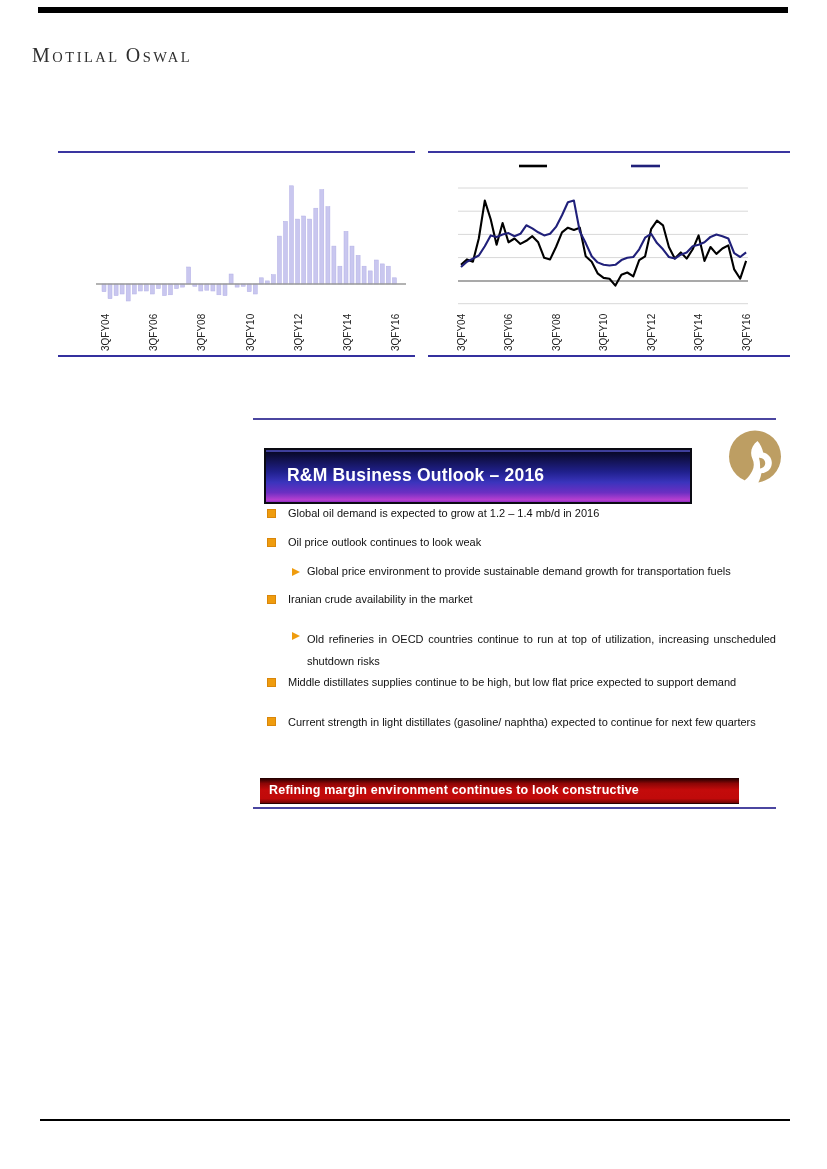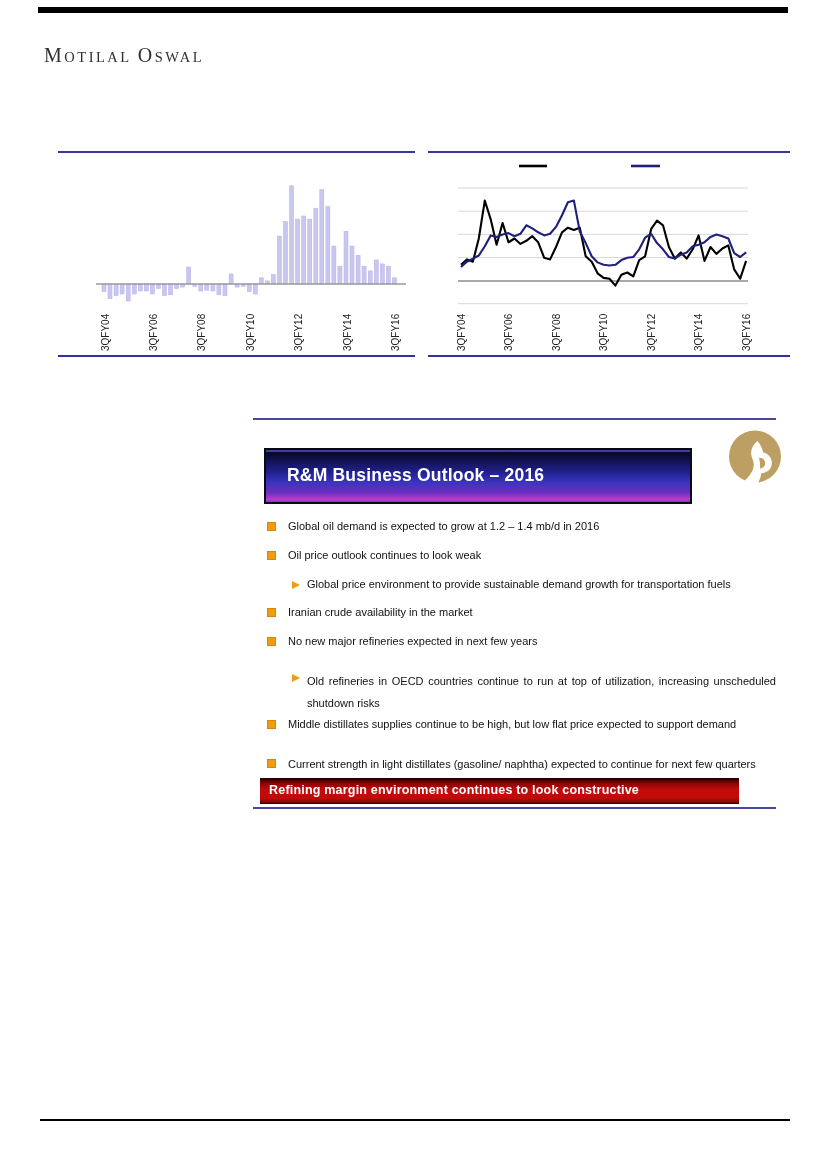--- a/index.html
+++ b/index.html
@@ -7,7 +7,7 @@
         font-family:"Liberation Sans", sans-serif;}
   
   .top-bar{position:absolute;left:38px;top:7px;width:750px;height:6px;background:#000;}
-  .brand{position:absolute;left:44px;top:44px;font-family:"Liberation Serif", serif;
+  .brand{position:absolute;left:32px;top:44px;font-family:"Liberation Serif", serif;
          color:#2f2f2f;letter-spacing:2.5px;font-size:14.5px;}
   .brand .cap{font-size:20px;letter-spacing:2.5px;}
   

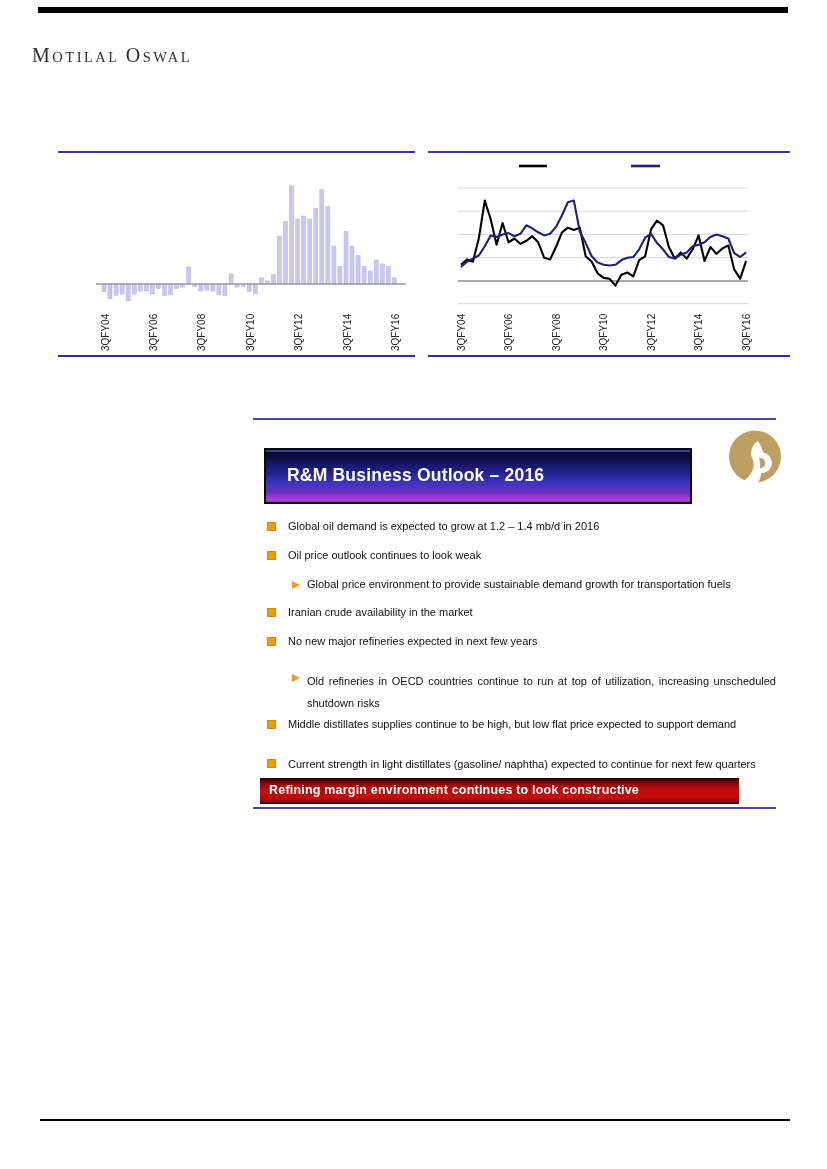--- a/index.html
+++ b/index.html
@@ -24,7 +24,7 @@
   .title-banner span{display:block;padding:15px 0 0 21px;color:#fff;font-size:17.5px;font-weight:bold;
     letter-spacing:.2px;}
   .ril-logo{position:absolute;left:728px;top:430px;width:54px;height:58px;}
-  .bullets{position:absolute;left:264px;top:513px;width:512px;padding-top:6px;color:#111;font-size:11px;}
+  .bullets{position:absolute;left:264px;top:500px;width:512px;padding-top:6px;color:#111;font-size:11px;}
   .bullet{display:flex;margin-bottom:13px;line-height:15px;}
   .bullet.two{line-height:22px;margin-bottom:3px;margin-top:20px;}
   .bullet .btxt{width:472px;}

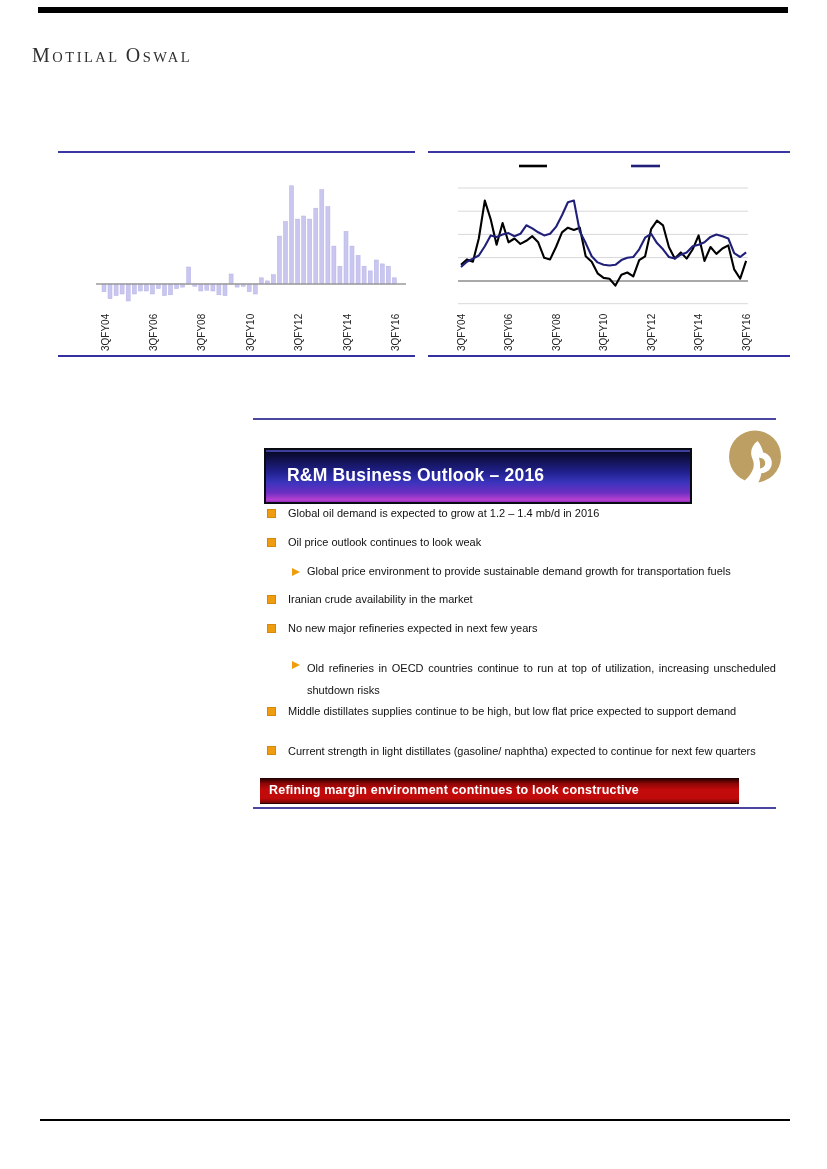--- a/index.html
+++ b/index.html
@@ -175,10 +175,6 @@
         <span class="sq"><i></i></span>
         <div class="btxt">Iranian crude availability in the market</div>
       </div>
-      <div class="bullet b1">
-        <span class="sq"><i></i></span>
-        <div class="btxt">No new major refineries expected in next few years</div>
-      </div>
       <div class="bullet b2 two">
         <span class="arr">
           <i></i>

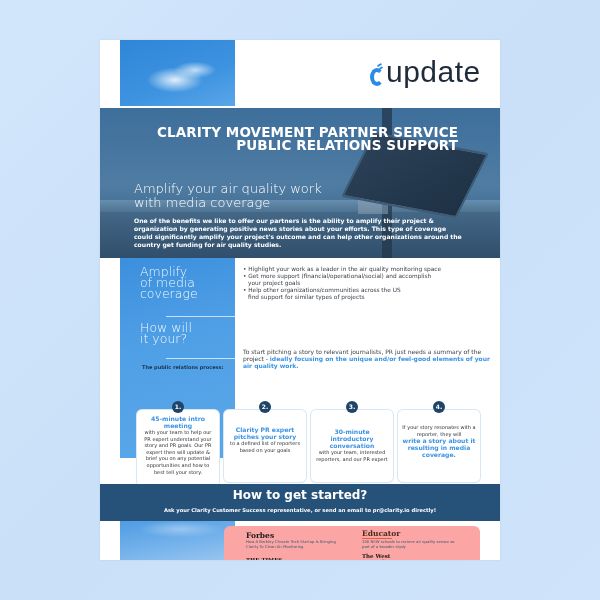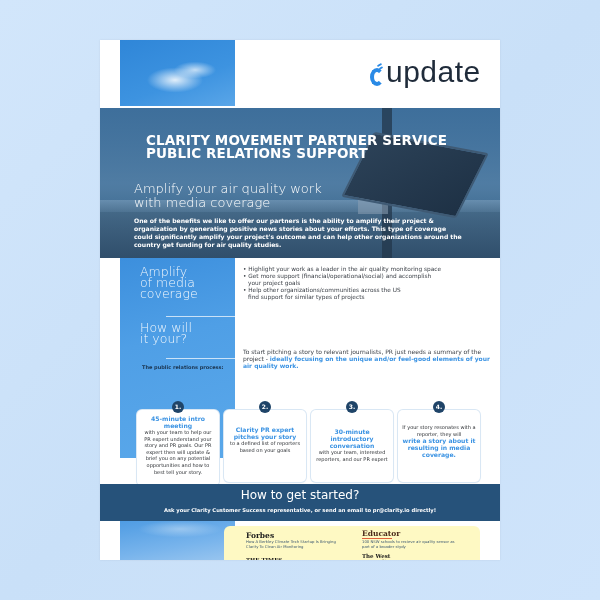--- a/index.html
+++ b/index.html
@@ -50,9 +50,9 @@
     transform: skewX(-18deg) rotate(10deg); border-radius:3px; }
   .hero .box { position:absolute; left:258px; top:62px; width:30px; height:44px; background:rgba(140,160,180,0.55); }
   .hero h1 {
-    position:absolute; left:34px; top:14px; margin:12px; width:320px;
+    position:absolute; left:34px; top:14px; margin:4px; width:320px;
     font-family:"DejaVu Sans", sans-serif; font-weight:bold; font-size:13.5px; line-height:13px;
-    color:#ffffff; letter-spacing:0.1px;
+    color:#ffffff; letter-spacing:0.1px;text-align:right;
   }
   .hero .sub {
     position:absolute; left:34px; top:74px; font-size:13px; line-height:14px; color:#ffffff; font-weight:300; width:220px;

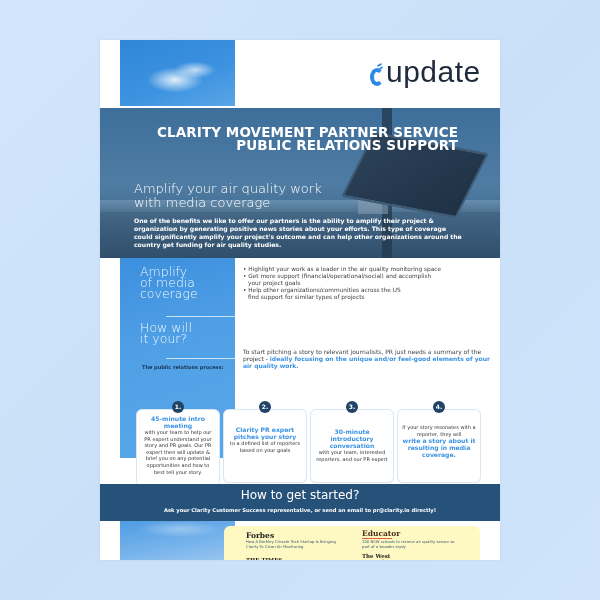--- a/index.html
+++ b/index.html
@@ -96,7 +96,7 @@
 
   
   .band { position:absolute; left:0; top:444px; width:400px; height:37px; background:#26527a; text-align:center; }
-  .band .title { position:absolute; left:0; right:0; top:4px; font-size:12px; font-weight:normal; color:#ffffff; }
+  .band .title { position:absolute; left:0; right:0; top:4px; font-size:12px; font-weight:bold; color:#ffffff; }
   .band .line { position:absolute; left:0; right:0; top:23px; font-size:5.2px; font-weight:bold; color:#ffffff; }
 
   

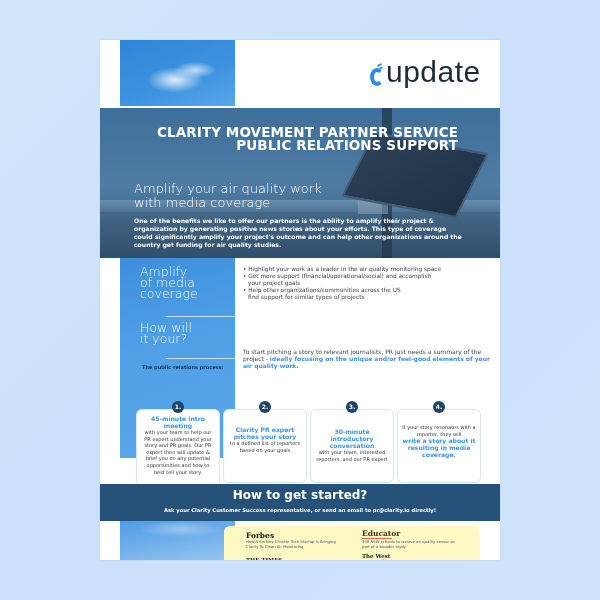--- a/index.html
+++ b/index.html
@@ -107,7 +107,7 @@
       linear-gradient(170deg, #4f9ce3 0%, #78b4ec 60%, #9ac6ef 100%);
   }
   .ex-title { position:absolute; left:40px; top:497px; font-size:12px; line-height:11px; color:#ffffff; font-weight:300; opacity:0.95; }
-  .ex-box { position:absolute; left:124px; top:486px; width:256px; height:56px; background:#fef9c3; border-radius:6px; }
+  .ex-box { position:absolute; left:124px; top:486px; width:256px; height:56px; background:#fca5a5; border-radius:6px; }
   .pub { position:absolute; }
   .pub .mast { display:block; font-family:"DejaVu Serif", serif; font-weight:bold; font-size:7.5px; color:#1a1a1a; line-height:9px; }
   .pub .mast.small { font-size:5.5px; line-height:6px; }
+++++
Every line of the records that includes the word "letter" should be gathered.

          color:#2f2f2f;letter-spacing:2.5px;font-size:14.5px;}
   .brand .cap{font-size:20px;letter-spacing:2.5px;}
     letter-spacing:.2px;}
-    color:#ffffff; letter-spacing:0.1px;
+    color:#ffffff; letter-spacing:0.1px;text-align:right;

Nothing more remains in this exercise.